In Worcester, public feeling against illegal
drug use was high, but the reaction to alcohol was more equivocal.
Fighting Back workers attributed this not only to the fact
that one was illegal while the other was legal but to cultural
norms as well. For starters, business and community leaders
routinely served alcohol at fundraisers and professional gatherings.
And taverns, liquor stores, and beer wholesalers were part
of the city's business infrastructure. So while it was relatively
easy to get consensus on action against illegal drug use,
alcohol was a more complicated conversation.
"There were some attempts to lobby
the city council about liquor licenses, but they were few
and far between," says Jack Bonina, a social worker who
was on the paid staff of Worcester Fights Back. "The
drug issue was easier to get people organized around because
it brings crime, prostitution, violence, plus the medical
issues: AIDS, HIV, all of that. Alcohol is a much harder sell.

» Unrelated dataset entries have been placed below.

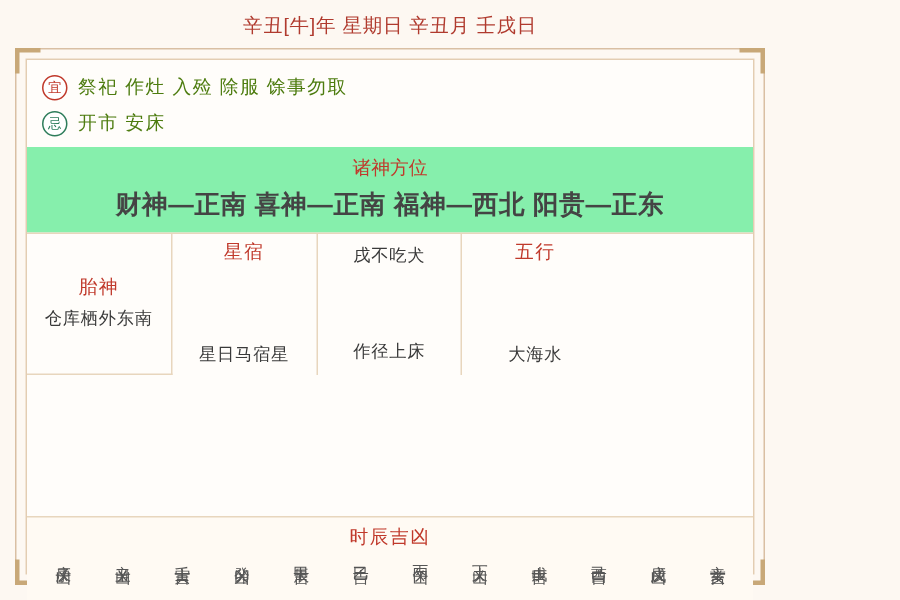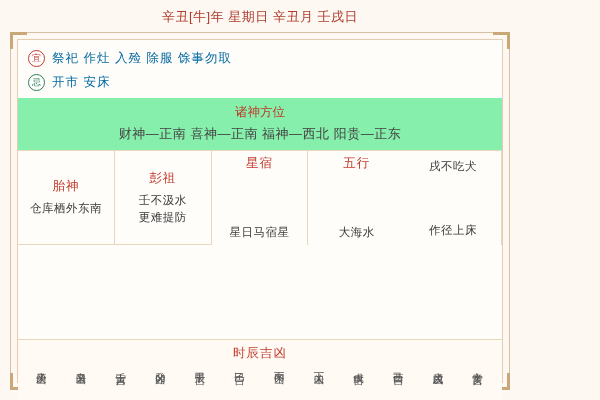--- a/index.html
+++ b/index.html
@@ -91,7 +91,7 @@
   }
   .yiji-text {
     letter-spacing: 1px;
-    color: #0369a1;
+    color: #4d7c0f;
   }
 
   .divider {

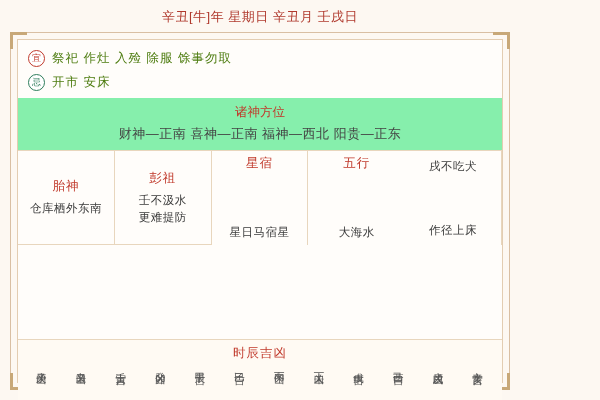--- a/index.html
+++ b/index.html
@@ -112,9 +112,10 @@
     margin-bottom: 4px;
   }
   .deities-body {
-    font-size: 13px;
+    font-size: 17px;
     color: #444;
     letter-spacing: 0.5px;
+    font-weight: bold;
   }
 
   

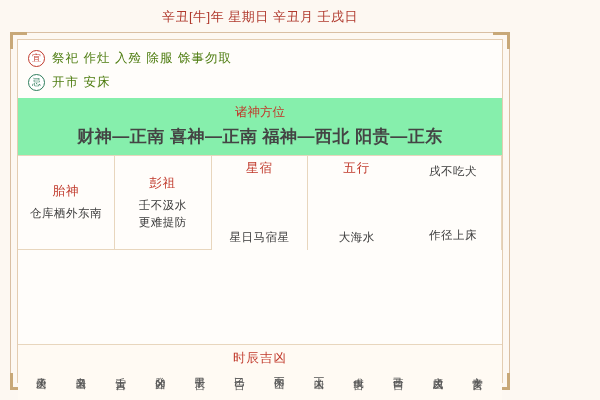--- a/index.html
+++ b/index.html
@@ -235,14 +235,14 @@
           <div class="cell-line">星日马宿星</div>
         </div>
 
+        <div class="cell row2">
+          <div class="cell-line">戌不吃犬</div>
+          <div class="cell-line">作径上床</div>
+        </div>
+
         <div class="cell col3 row2">
           <div class="cell-title">五行</div>
           <div class="cell-line">大海水</div>
-        </div>
-
-        <div class="cell row2">
-          <div class="cell-line">戌不吃犬</div>
-          <div class="cell-line">作径上床</div>
         </div>
 
       </div>

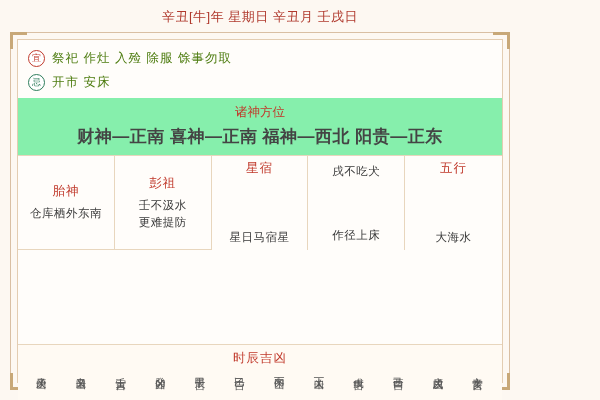--- a/index.html
+++ b/index.html
@@ -223,11 +223,6 @@
           <div class="cell-line">仓库栖外东南</div>
         </div>
 
-        <div class="cell">
-          <div class="cell-title">彭祖</div>
-          <div class="cell-line">壬不汲水</div>
-          <div class="cell-line">更难提防</div>
-        </div>
 
 
         <div class="cell row2">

You end up looking like a fringe person railing against the
societal mainstream. This was the case not only in the corporate
community but also in the neighborhoods."
Race and class issues also interfered with
consensus in Fighting Back. Jewel Fink, a Vallejo school official,
encountered the race factor when it became her job to announce
a substance abuse prevention minigrants program for Vallejo
neighborhoods. At the time, Fink was the Vallejo City Unified
School District's liaison to the local project, the Fighting
Back Partnership.
"I knew I was in trouble when I walked
into the room and there were the white people in the front
seats, the African Americans on one side, the Filipinos on
the other side, and the Mexicans in the back," recalls
Fink, who runs the Vallejo school system's substance abuse
and pregnancy prevention programs. "I was supposed to
be running a workshop on how to apply for the grants and how
they were going to be judged on a merit basis. But the people
in the room were really stuck on this idea that they were
owed a share of the money. Then one of the Latinos in the
back stood up and said, 'Why should everyone get the same
money? Everyone knows the Filipinos are rich and the blacks
get everything, and we're the losers every time.' Basically,
he wanted more than the others got, and we hadn't even talked
about anything that the money would be used for."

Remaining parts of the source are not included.